My Blogs
I started my Business Blog on April Fool’s Day, 2007. I was an early adopter of this new networking opportunity, which turned out to be a precursor of the social media phenomenon. In October, 2008, I started my “Polonomics” Blog, which was prompted by my concern about issues specific to the global financial crisis and the resulting Great Recession that began the year before. I enjoyed writing both, but I suspended all posting in May, 2012, as by then I was exploring Facebook and Twitter as marketing and communications media. I simply didn’t have time to tend to both and to deal with my expanding workload and teaching schedule.

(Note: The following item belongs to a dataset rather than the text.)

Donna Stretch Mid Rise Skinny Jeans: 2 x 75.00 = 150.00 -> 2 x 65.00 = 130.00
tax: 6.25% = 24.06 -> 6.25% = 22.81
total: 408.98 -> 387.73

Redesigning this website has made me take a second look at my blog archives. As social media opportunities have grown over the past several years, I’ve come to recognize that as helpful as the dominant social networks are — those such as Facebook, Twitter, LinkedIn, and Instagram — they pull consumers away from YOUR MEDIA and into the fast-flowing stream of EVERYONE’S media. These days it pays to use social networks to direct readers to YOUR CONTENT. If they like what they find there, they’ll come back.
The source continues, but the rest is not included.